Ella dejó de chuparle la polla y se colocó encima de él, colocó la polla en su entrada y poco a poco, fue bajando. Ambos soltaron un gemido bajo, para no ser oídos. Ella subía y bajaba, mientras su marido le agarraba de la cintura. Su mujer le estaba follando, le estaba dominando. La dejaría tomar un poco a ella el mando, pero él era el dominante, era la bestia en la cama.
La cogió del cuello y sin sacar su polla de su interior, la giró dejándola a ella debajo.
Cogió sus piernas y se las puso en los hombros, la penetraba suavemente, escuchando los gemidos de Sophie. Cada vez iba más rápido, más fuerte. La agarró de la cintura y la folló con más intensidad, la tapó la boca para que no gritara. Dos, tres, cuatro y cinco movimientos más y ambos se corrieron. Derek dejó esparcir su semen en su interior, su polla palpitaba en el coño de su mujer, la estaba mojando y dejando su liberación.

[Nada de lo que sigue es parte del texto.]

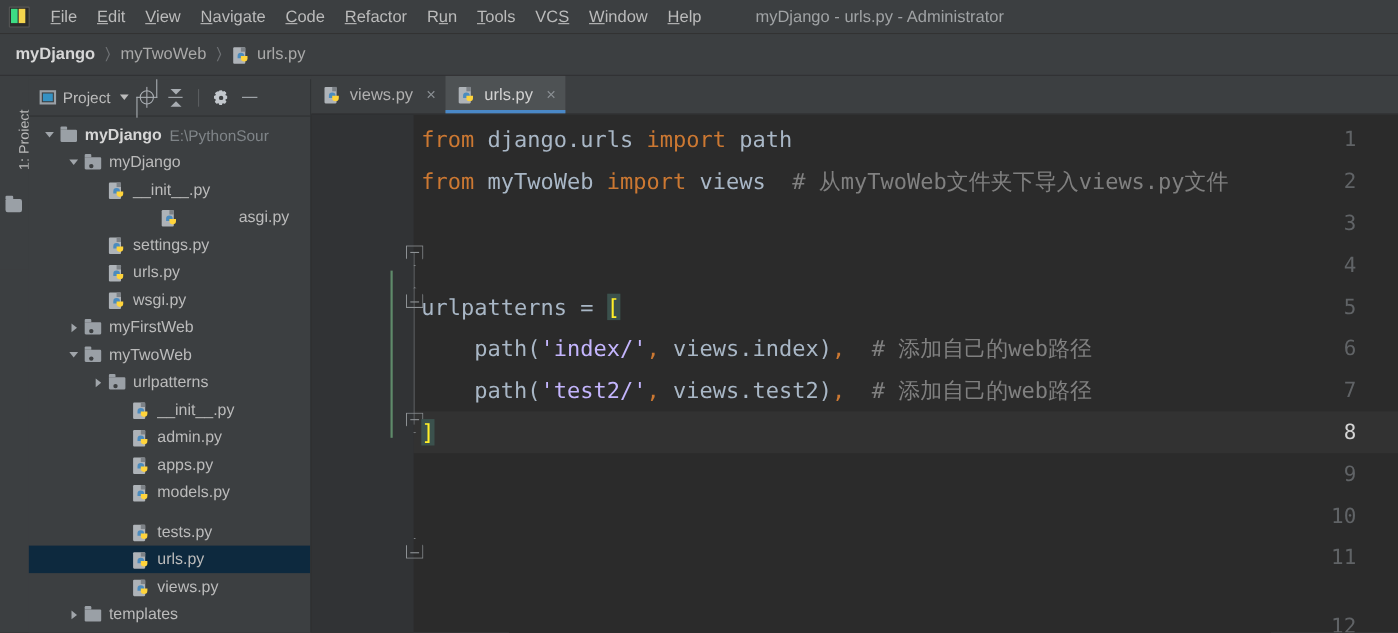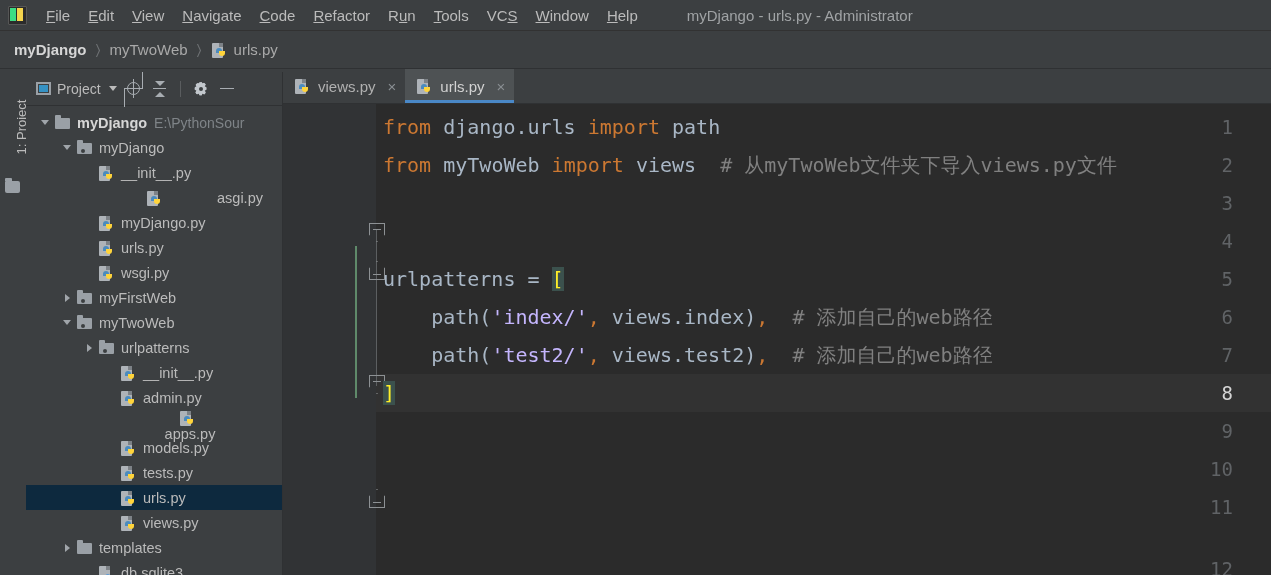"myDjango.py" span.node-label { text: myDjango.py -> settings.py }
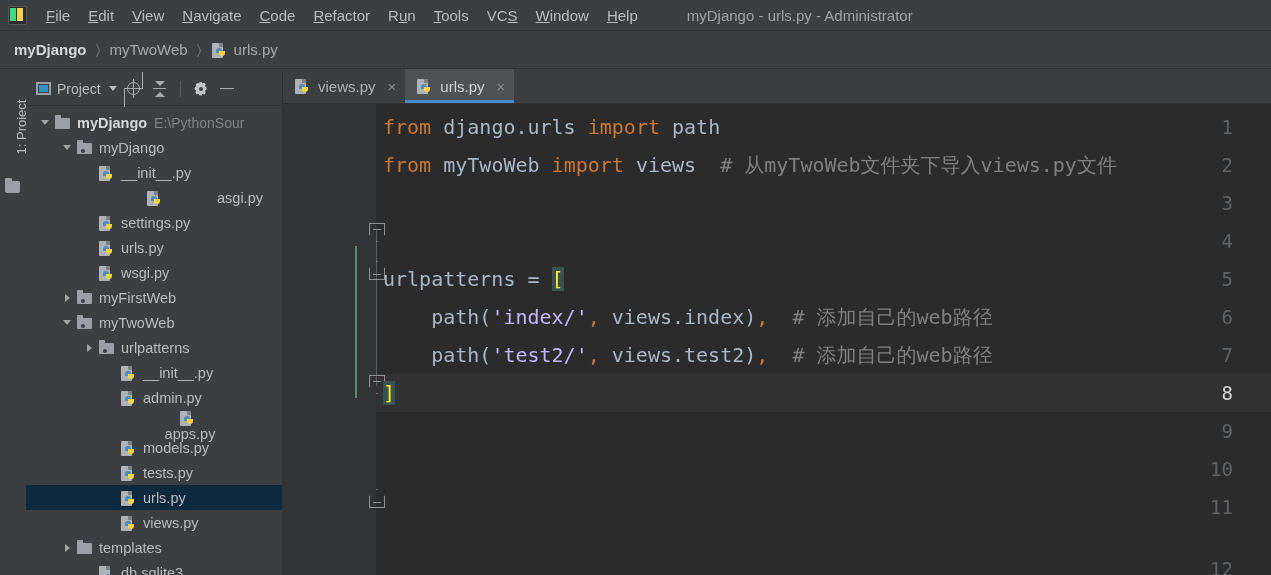"apps.py" div.tree-row { flex-direction: column -> none }
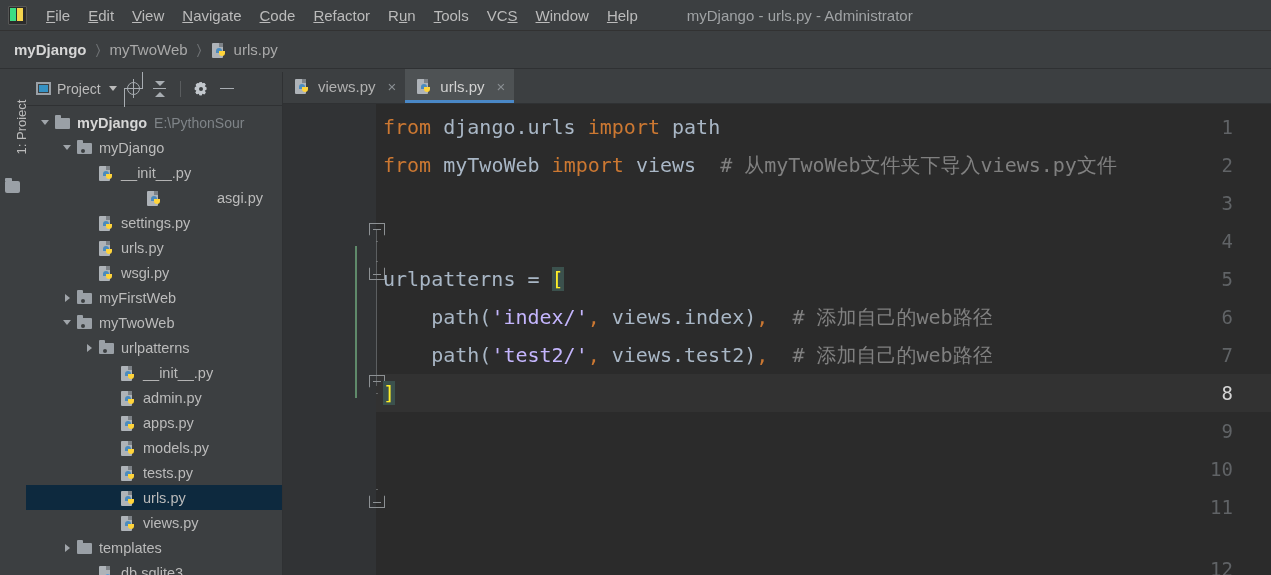"tests.py" div.tree-row { margin-top: none -> 11px }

La dejó un profundo beso en los labios y salió de ella, colocándose a su lado.
Ella se levantó de la cama y desnuda caminaba hacia el baño, Derek la siguió y la iba a dar otra ronda de sexo bajó la regadera.
—¿Te duchas conmigo, nene? — dijo de forma seductora.
—Siempre. — respondió entrando con ella a la ducha.
Dos polvos más echaron en aquella ducha, ambos tenía un matrimonio que por el momento iba de maravilla. Sophie tenía un marido atento, cariñoso. Le daba amor, cariño y unas rondas de sexo inacabadas.
Estaba que siempre fuera así y que nada cambiará, que durmiera y despertara junto a él siempre. Que la hiciera el amor siempre, noche, tarde y día. Que fuese igual de bueno y cariñoso. Pero con esa bruja de suegra, no sabía cómo iba acabar las cosas.
Pero de momento, disfrutaba al máximo con su bello y hermoso esposo.